II. LES DIFFICULTÉS CONSTATÉES DANS LE PILOTAGE ÉCONOMIQUE DE LA RÉFORME POURRAIENT ENTRAÎNER DES EFFETS CONTRAIRES À SON OBJET

L'équilibre financier de la réforme n'apparait pas assuré et les outils de suivi et de pilotage, en la matière, insuffisants. La difficulté est particulièrement prégnante pour l'AMC, et pourrait amener les organismes complémentaires à augmenter leurs primes ou baisser leur prise en charge des paniers libres, à rebours de l'objectif affiché d'amélioration de l'accès financier aux soins. Votre commission avait, dès 2018, mis en garde contre ces écueils.

A. L'ÉQUILIBRE FINANCIER DE LA RÉFORME N'APPARAÎT PAS ASSURÉ

L'équilibre financier de la réforme, fondé sur la compensation partielle des coûts résultant du meilleur remboursement des prothèses dentaires et auditives et de l'augmentation du recours aux équipements auditifs par les économies liées à la diminution de la prise en charge sur le panier libre optique et au recours à des équipements moins onéreux dans ce secteur, se révèle incertain. La Cour relève dans son rapport que le chiffrage initial était fondé sur des hypothèses particulièrement optimistes et insuffisamment documentées , qui avaient d'ailleurs été contestées par la Mutualité française .

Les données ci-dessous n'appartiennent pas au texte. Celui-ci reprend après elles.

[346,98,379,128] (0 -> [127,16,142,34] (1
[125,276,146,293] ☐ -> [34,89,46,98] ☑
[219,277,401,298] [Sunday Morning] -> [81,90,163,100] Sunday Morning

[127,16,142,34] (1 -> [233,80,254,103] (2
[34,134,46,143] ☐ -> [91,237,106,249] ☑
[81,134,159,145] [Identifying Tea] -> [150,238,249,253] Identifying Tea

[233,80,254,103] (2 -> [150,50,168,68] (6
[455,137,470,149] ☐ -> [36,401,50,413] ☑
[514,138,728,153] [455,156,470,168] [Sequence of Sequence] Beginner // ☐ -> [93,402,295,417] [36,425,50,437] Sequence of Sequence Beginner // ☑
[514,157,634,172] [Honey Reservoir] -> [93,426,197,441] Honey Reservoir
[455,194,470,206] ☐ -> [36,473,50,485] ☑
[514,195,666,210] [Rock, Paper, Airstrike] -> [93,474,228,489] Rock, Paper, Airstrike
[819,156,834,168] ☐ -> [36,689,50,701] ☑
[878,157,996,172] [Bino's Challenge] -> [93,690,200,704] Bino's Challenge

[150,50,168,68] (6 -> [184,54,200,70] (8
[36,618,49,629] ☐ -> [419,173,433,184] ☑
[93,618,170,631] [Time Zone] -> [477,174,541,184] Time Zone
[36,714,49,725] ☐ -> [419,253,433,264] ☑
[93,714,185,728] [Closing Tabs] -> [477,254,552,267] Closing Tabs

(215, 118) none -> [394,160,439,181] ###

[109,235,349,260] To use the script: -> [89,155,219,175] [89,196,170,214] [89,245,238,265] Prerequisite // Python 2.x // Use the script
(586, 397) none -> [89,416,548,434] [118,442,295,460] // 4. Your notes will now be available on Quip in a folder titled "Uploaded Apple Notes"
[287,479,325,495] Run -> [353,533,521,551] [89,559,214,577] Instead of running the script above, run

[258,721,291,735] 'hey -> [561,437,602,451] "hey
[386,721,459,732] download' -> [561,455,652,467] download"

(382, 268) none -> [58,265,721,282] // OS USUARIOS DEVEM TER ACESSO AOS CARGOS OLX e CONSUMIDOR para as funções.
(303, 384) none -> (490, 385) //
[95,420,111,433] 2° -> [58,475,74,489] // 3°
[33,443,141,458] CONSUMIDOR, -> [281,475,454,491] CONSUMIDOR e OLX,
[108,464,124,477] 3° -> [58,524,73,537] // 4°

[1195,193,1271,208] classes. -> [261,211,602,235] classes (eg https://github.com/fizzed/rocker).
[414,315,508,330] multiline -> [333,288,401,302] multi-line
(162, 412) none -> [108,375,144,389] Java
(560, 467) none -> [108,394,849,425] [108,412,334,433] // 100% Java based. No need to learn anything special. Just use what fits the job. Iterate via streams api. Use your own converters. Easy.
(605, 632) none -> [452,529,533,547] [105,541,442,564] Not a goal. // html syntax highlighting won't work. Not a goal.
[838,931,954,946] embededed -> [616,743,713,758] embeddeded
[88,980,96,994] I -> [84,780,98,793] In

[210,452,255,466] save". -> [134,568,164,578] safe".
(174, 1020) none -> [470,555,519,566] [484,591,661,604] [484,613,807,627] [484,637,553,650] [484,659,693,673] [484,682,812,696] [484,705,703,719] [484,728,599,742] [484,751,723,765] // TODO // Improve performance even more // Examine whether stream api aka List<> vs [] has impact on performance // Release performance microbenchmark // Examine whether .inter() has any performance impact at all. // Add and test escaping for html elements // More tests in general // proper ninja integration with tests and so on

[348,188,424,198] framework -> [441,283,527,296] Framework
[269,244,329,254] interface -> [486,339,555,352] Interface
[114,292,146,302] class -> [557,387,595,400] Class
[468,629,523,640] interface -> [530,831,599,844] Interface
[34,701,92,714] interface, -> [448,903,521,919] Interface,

À l'issue des trois premières années d'exécution de la réforme, les dépenses de l'AMO se sont avérées inférieures aux prévisions : alors que 150 M€ de dépenses supplémentaires étaient attendues sur la période 2019-2021, la Cour relève un surcoût de 127 M€ seulement. Des économies supérieures aux estimations dans l'optique permettraient de compenser le dynamisme des audioprothèses. En tentant d'éliminer, sur les trois années, les facteurs d'évolution des dépenses extérieurs à la réforme, tels que la crise sanitaire, la Cour obtient un résultat proche de celui résultant du suivi des dépenses.

En revanche, sur la même période, les organismes complémentaires font état de dépenses dépassant largement les prévisions : du fait notamment d'économies en optique sensiblement inférieures à celles anticipées, le coût annuel de la réforme pour l'AMC a été très fortement réévalué par la Mutualité française , de 144 M€ à 338 M€.

Dépenses supplémentaires prévisionnelles et réalisées induites par la réforme

en millions d'euros

Source : Commission des affaires sociales du Sénat, d'après les chiffres recueillis par la Cour des comptes

Cet écart avec les prévisions, bien qu'incertain à ce stade, remet en question l'équilibre du dispositif et conduira probablement les organismes complémentaires à ajuster leur résultat technique par l'augmentation des primes ou la révision à la baisse de la prise en charge des biens des paniers libres. À cet égard, la Cour relève que les augmentations de primes pourraient toucher certaines populations fragiles, ne bénéficiant pas de la complémentaire santé solidaire du fait d'effets de seuil, que la réforme entendait précisément viser. Ce risque est d'autant plus grand que, toutes choses égales par ailleurs, ce sont les contrats d'entrée de gamme, les moins couvrants, qui sont les plus fortement touchés par le dispositif du 100 % santé et les plus susceptibles, donc, de connaître une augmentation.

Alors que le gouvernement l'estimait faible dans l'étude d'impact jointe au PLFSS pour 2019, ce risque avait été soulevé par la commission des affaires sociales du Sénat dès l'examen du projet de loi. L'évolution des primes des contrats de complémentaire santé et des prises en charge doit, ainsi que le préconise la Cour, être précisément suivie ces prochaines années et son incidence sur l'accès aux soins évaluée, afin de sauvegarder l'efficacité de la réforme.